| The
hospital was founded on its present
bucolic site -- a Revolutionary War homestead -- in 1928, and continued
for the next 30 years under the name Halcyon Rest. The name was
changed to Halcyon Hospital during the 1950s,
and
received its first accreditation by the newly formed Joint Commission
on Accreditation of Hospitals
(now called the Joint Commission on Accreditation
of
Health Care Organizations -- JCAHO).

In
those days, there were no psychiatric units of general hospitals
in Westchester County, and the hospital was one of five private
psychiatric hospitals--all in Westchester--serving the entire
New York City area. Rye Hospital Center (formerly called Rye Psychiatric
Hospital Center) was formed in 1971 by a group of doctors.
The hospital has earned full accreditation
by the JCAHO throughout its more than 35 years of proud existence, treating
thousands of people of all ages with emotional disorders. Because
its medical director was one of the early researchers of the use
of lithium, it was among the first to use lithium therapy for
Manic-Depressive Illness (now called Bi-Polar Disorder). Notwithstanding
the advent of new medications to treat the serious mentally ill,
which allowed the state hospitals to discharge the overwhelming
majority of their patients, inadequate community resources contributed
to creating more mentally ill homeless in proportion to the
population than existed after the
Great Depression.
Indeed, because frequent or
long-term institutionalization, especially for young people with
disabilities, isolates them from society often for long periods,
the government and the U.S. Supreme Court (Olmstead v. L.C.) have taken notice of the
need for "transition services" to enable young people to
become better prepared to integrate their functioning in community life
when they reach adulthood. (Click
here to see "Rye's Transition Services.")

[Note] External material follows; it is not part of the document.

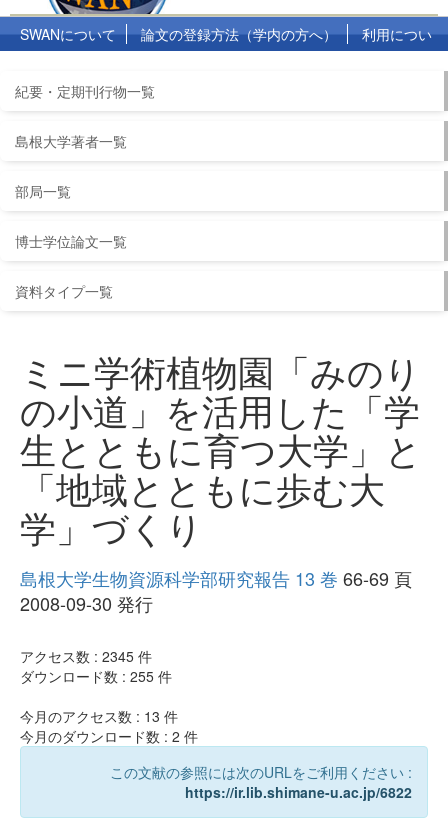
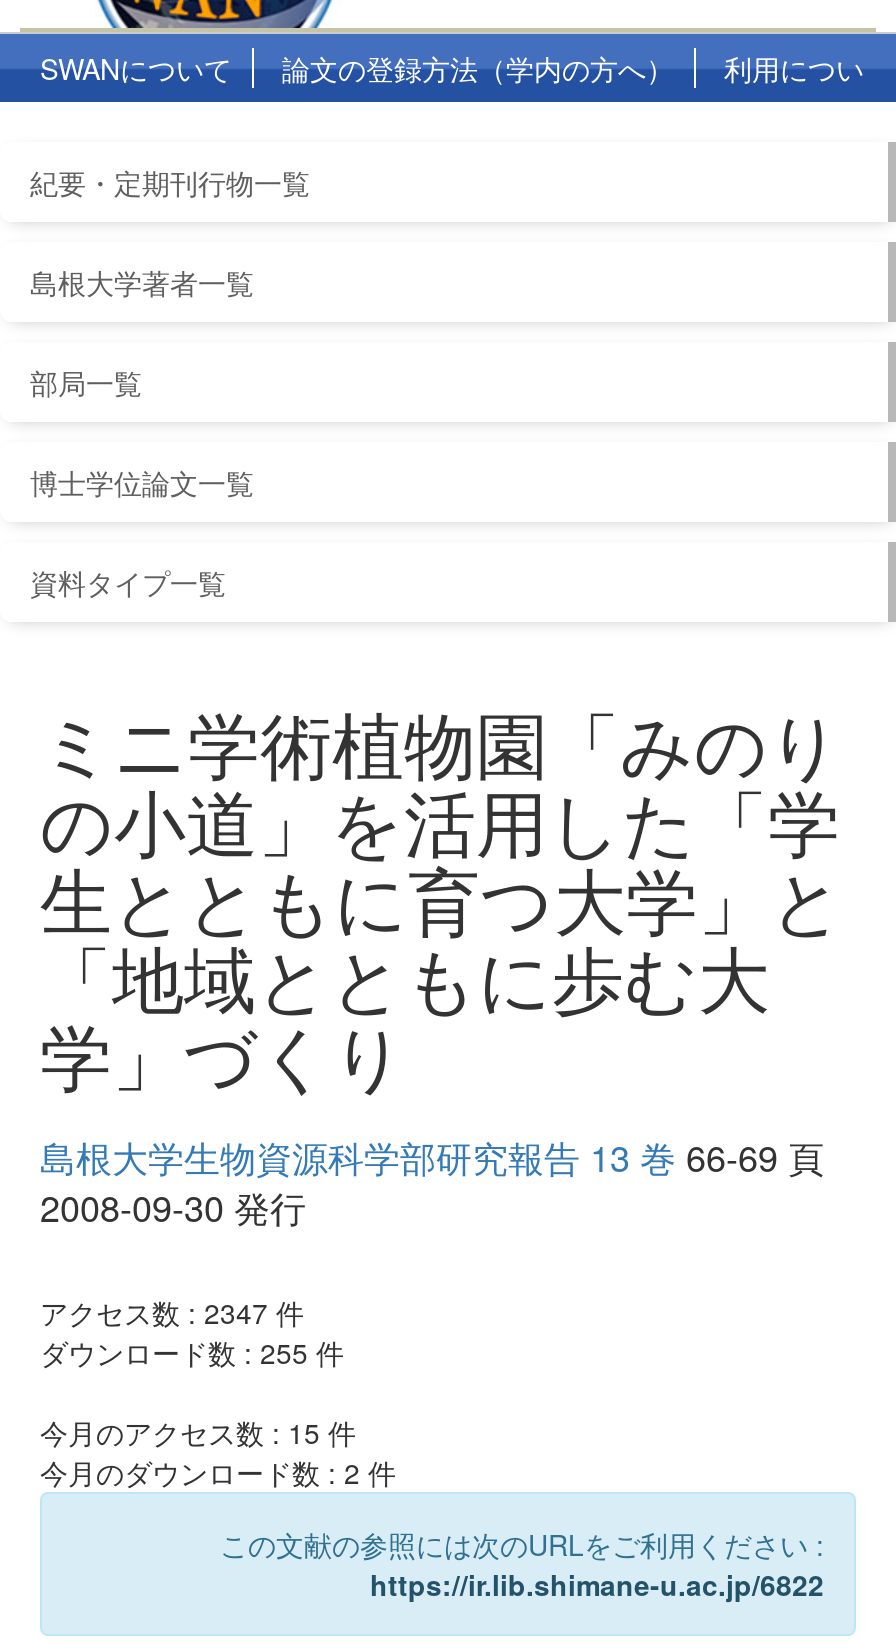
[20,646,152,666] アクセス数 : 2345件 -> [40,1292,304,1332] アクセス数 : 2347件
[20,706,178,726] 今月のアクセス数 : 13件 -> [40,1412,356,1452] 今月のアクセス数 : 15件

Before deinstitutionalization,
the state-run hospitals in New York alone had more inpatients than are
hospitalized at present in all state hospitals in the US, reflecting
today's need for care of the mentally ill and the paucity of quality
inpatient
resources to treat them. Today, too, because of the managed-care
practice of "drive-through" stays in general hospital psychiatric
units, and private psychiatric hospitals as well,
there is a burgeoning of serious and persistent mentally ill
residing in
the communities, leading to a churning of patients with frequent
readmissions.
Rye
Hospital Center is proud of its historically low rate of readmissions
as it continues to wrestle with "managed care" to maintain
the appropriate length-of-stay for each patient.